### [PROBLEM REQUIREMENTS]
The answer must consist solely of the lines from the one with "Liberation Mono, monospace" through the last line of the data, copied exactly, with no pictures.
★ ★ ★
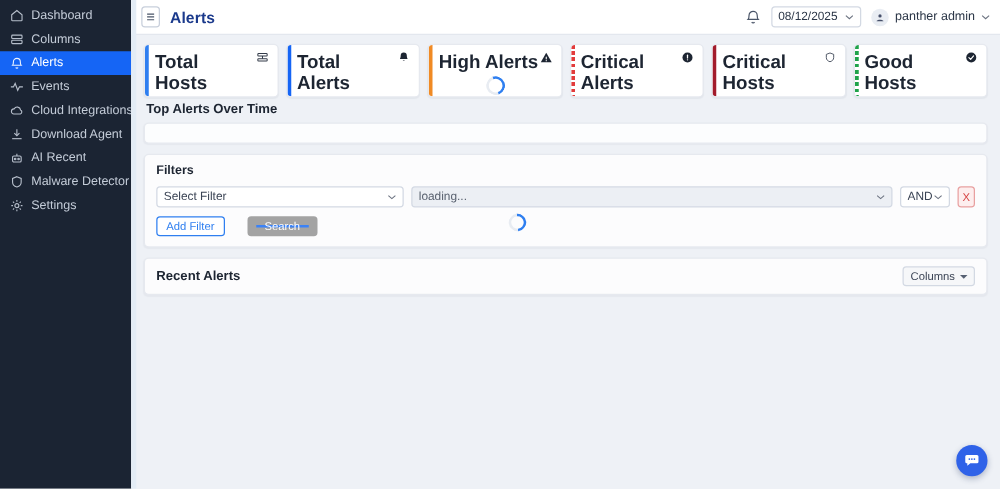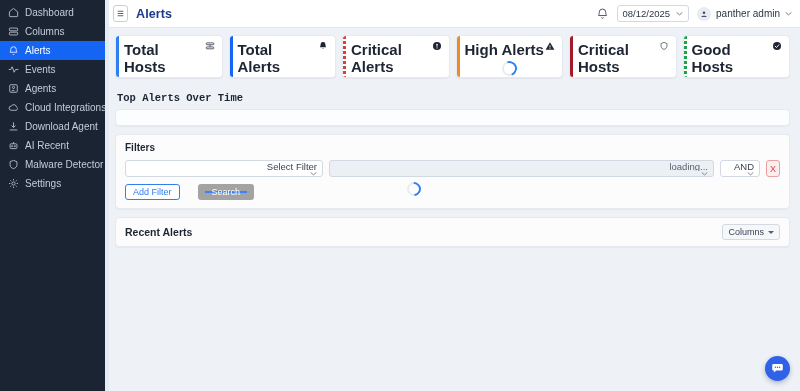"Critical Alerts" div.card { order: before "High Alerts" -> after "High Alerts" }
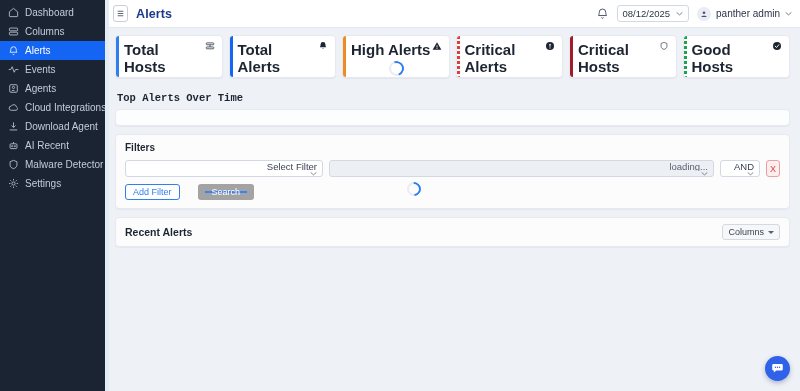"Agents" div.nav-item { html: <div> <span> <svg> <rect></rect> <circle></circle> <path></path> </svg> </span> <span>Agents</span> </div> -> none }
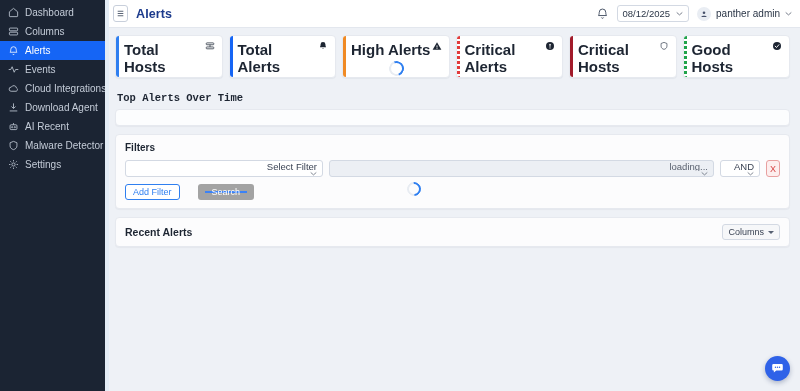"Top Alerts Over Time" .section-title { font-family: Liberation Mono, monospace -> none; margin: 14px 0 5px 2px -> 3px 0 5px 2px }
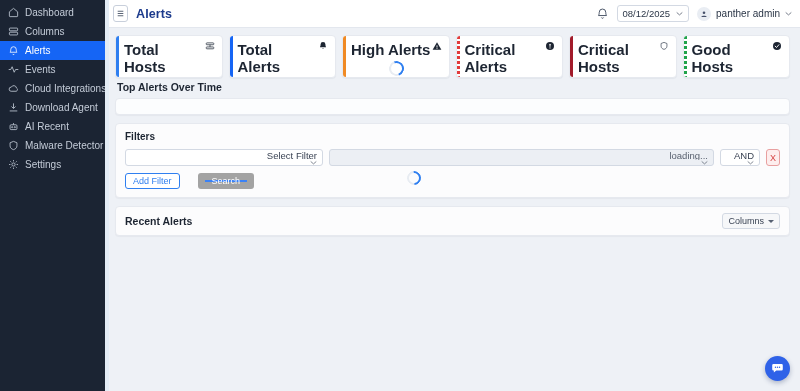"Select Filter" .select { align-items: flex-end -> center; flex-direction: column -> none }
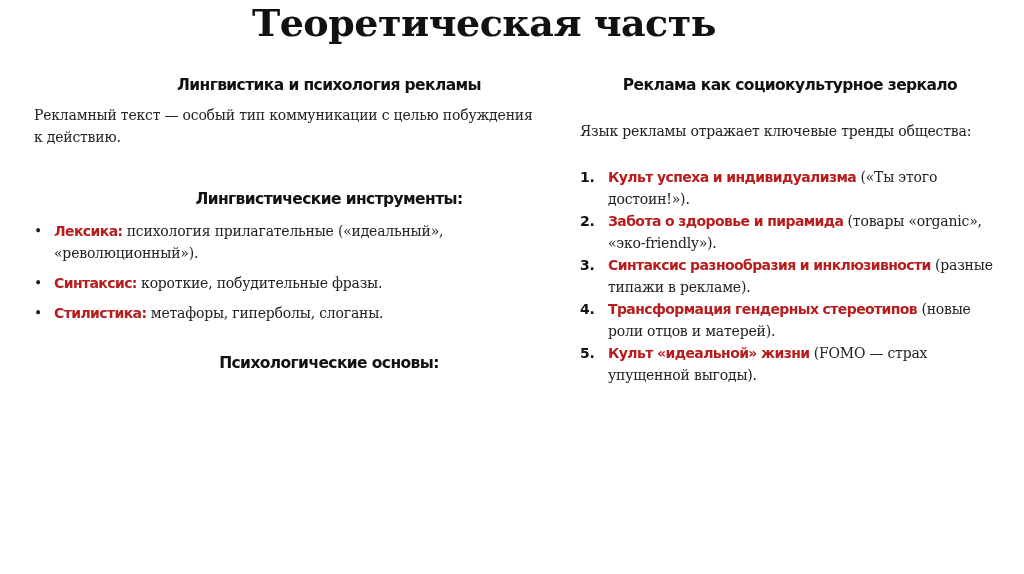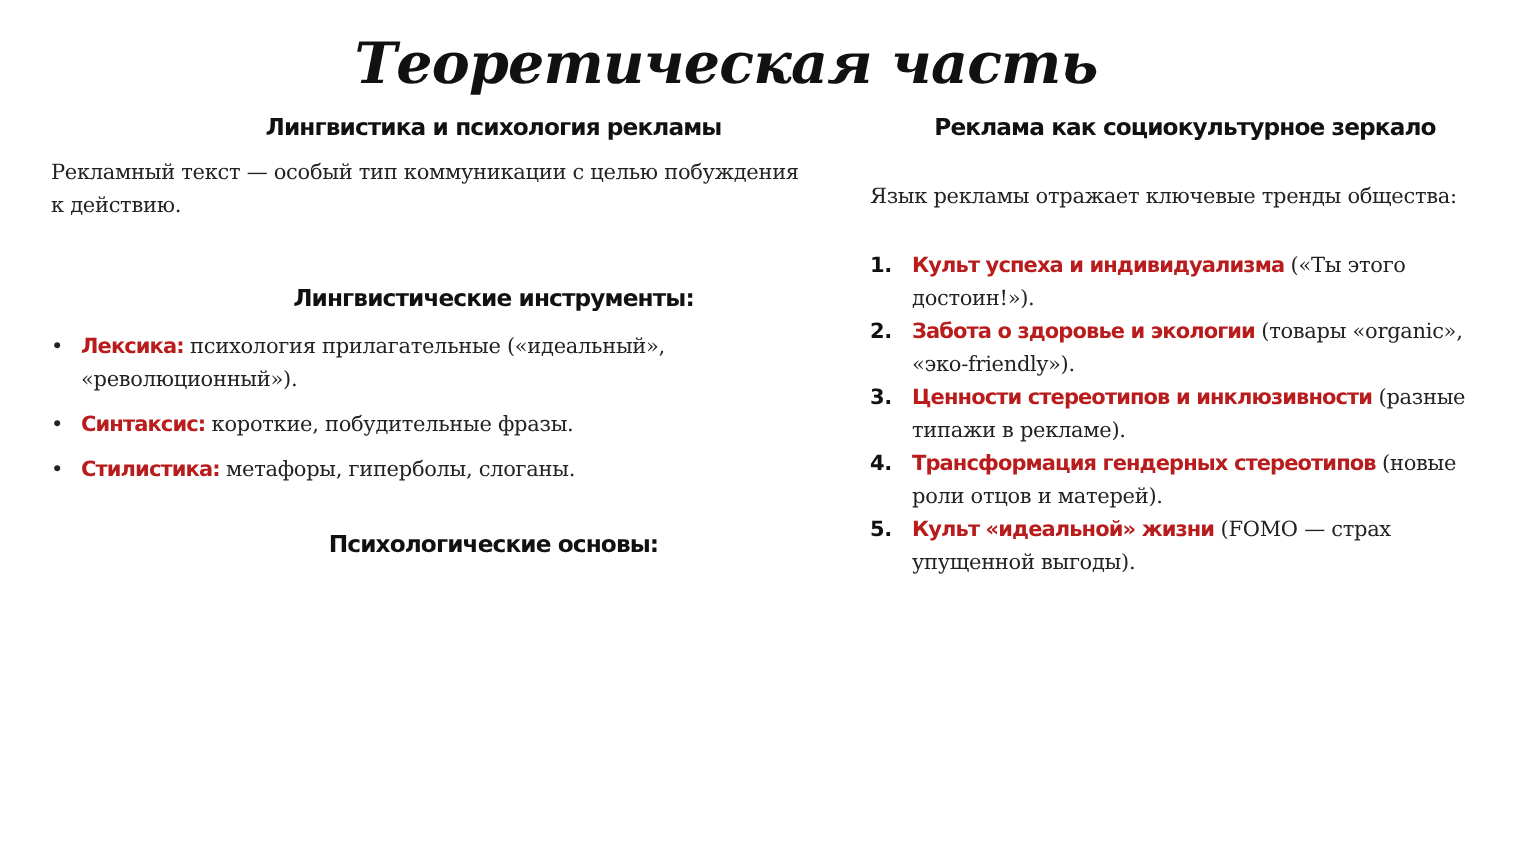"Теоретическая часть" .title { font-style: italic -> none; top: 19px -> 0 }
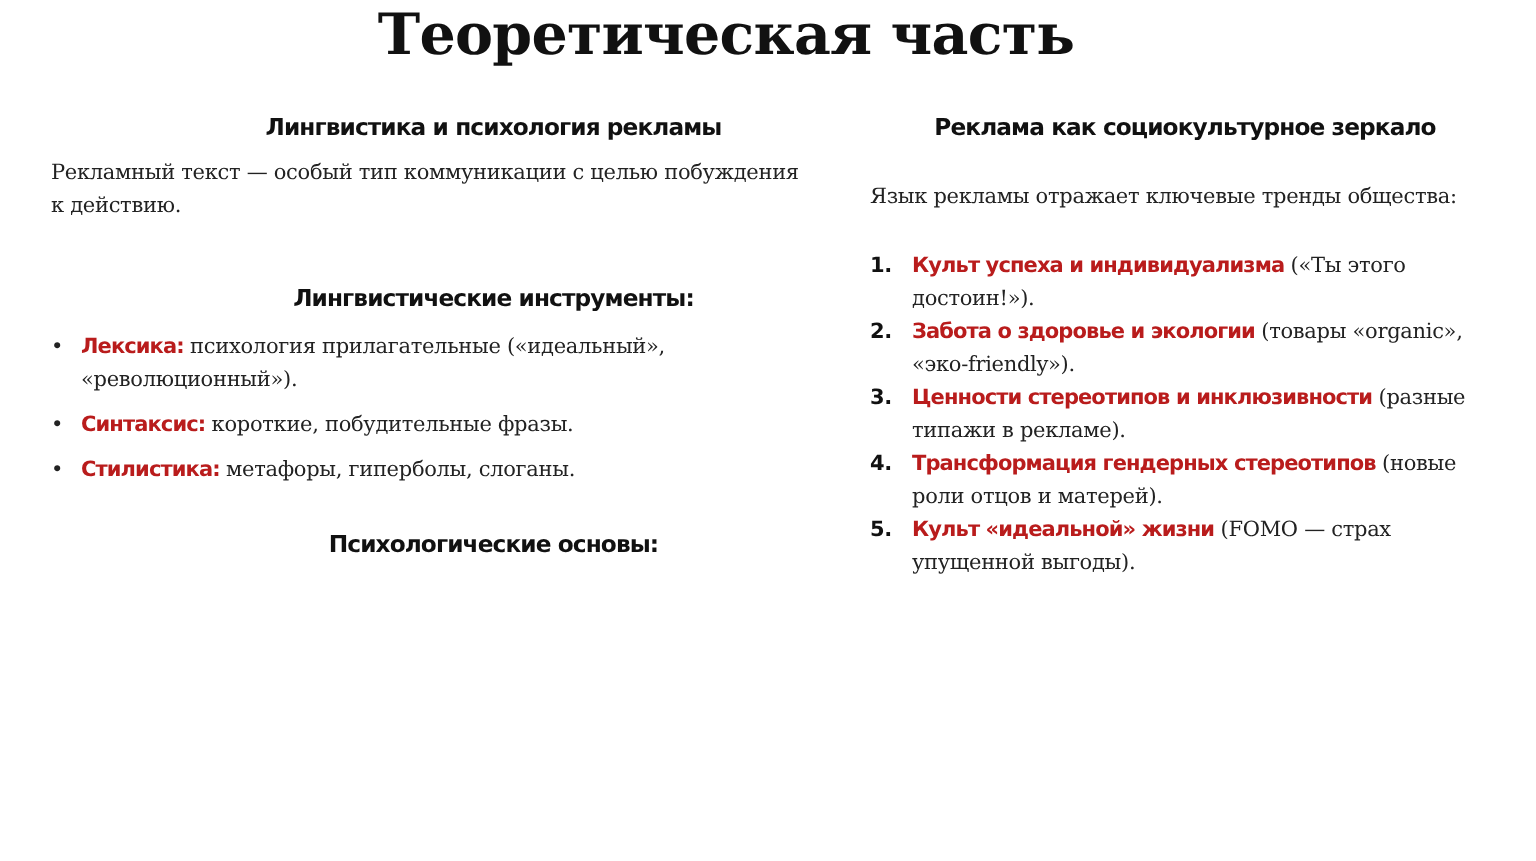"Забота о здоровье и экологии" span.b { text: экологии -> пирамида }
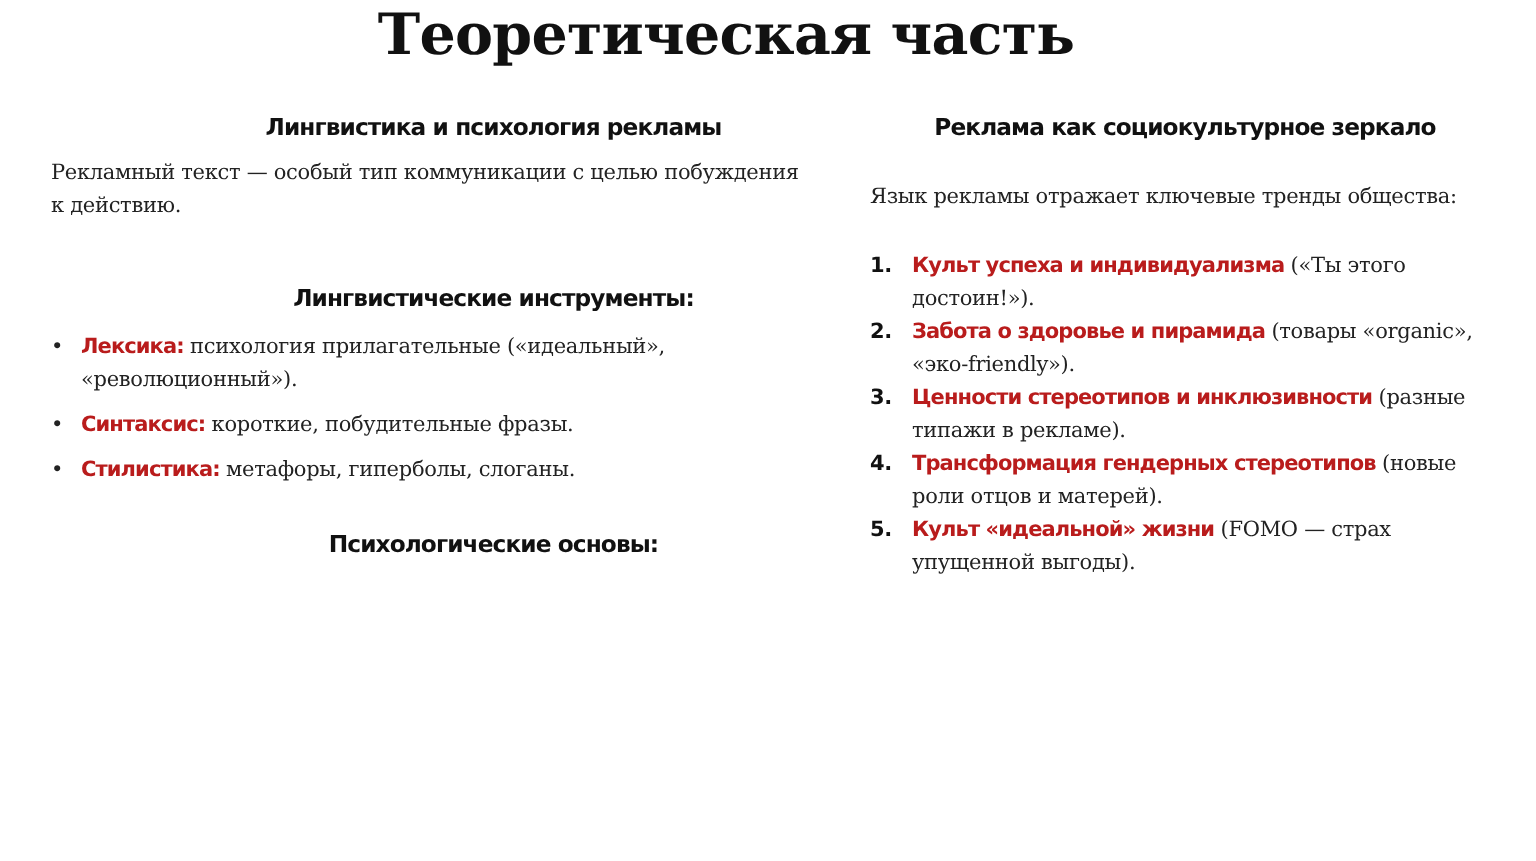"Ценности стереотипов и инклюзивности" span.b { text: Ценности стереотипов -> Синтаксис разнообразия }
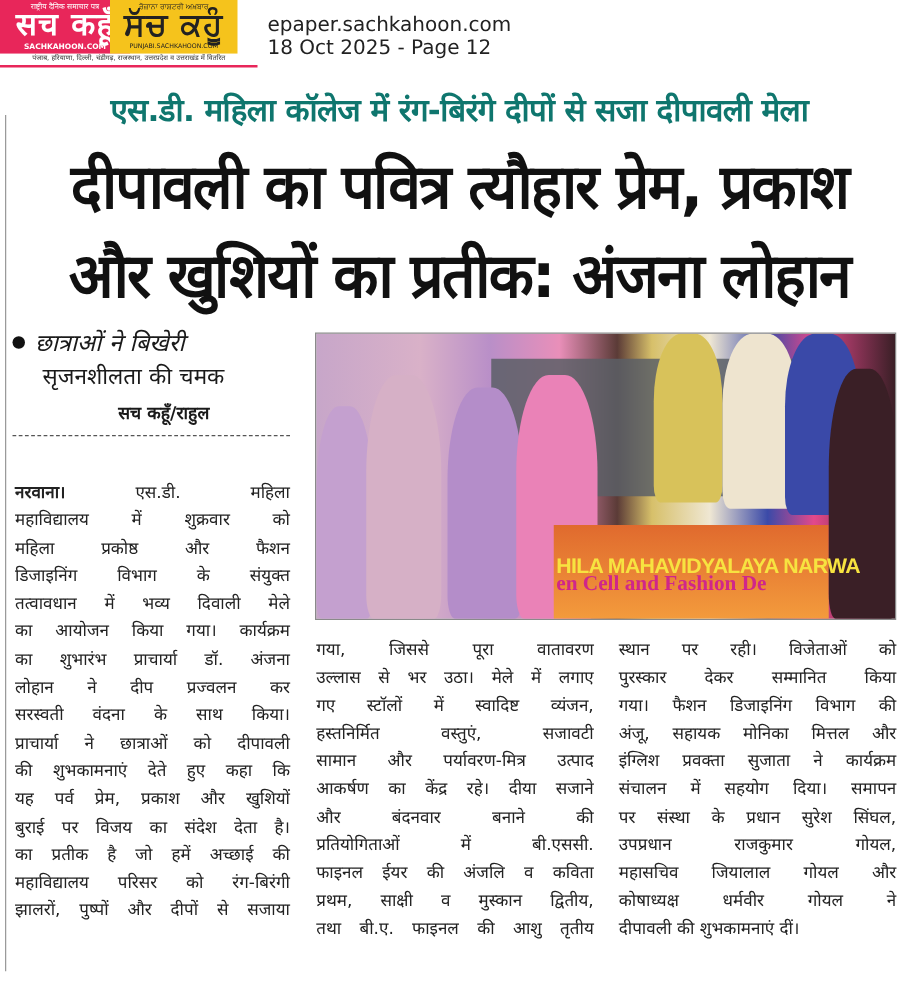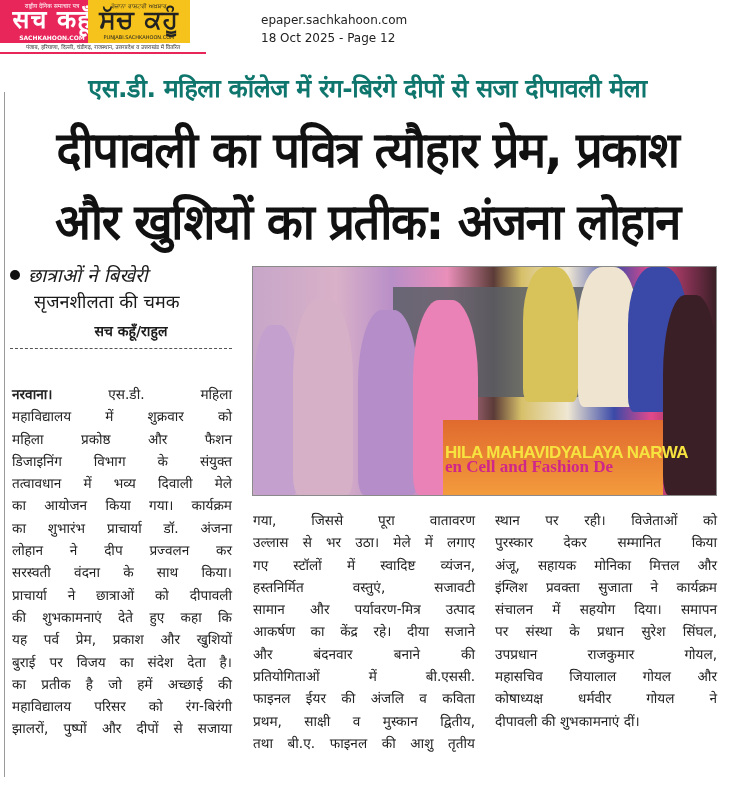"epaper.sachkahoon.com" .page-meta { font-size: 12px -> 16px; margin-left: 47px -> none }
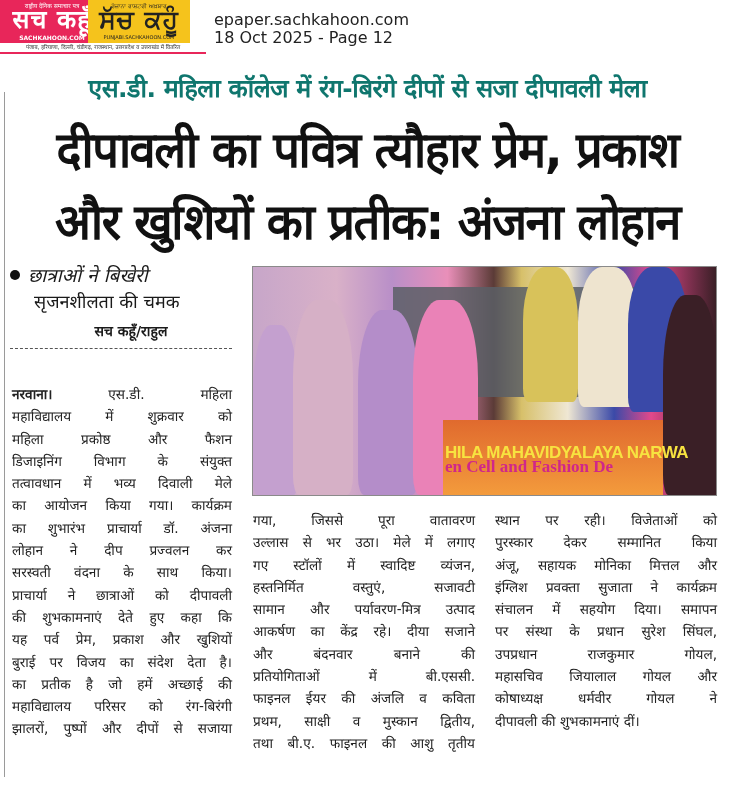"गया। फैशन डिजाइनिंग विभाग की" span.line { html: none -> <span>गया। फैशन डिजाइनिंग विभाग की</span> }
★ ★ ★
### [ANSWER TO THE EXERCISE]
"Top Alerts Over Time" .section-title { font-family: Liberation Mono, monospace -> none; margin: 14px 0 5px 2px -> 3px 0 5px 2px }
"Select Filter" .select { align-items: flex-end -> center; flex-direction: column -> none }
"Теоретическая часть" .title { font-style: italic -> none; top: 19px -> 0 }
"Забота о здоровье и экологии" span.b { text: экологии -> пирамида }
"Ценности стереотипов и инклюзивности" span.b { text: Ценности стереотипов -> Синтаксис разнообразия }
"epaper.sachkahoon.com" .page-meta { font-size: 12px -> 16px; margin-left: 47px -> none }
"गया। फैशन डिजाइनिंग विभाग की" span.line { html: none -> <span>गया। फैशन डिजाइनिंग विभाग की</span> }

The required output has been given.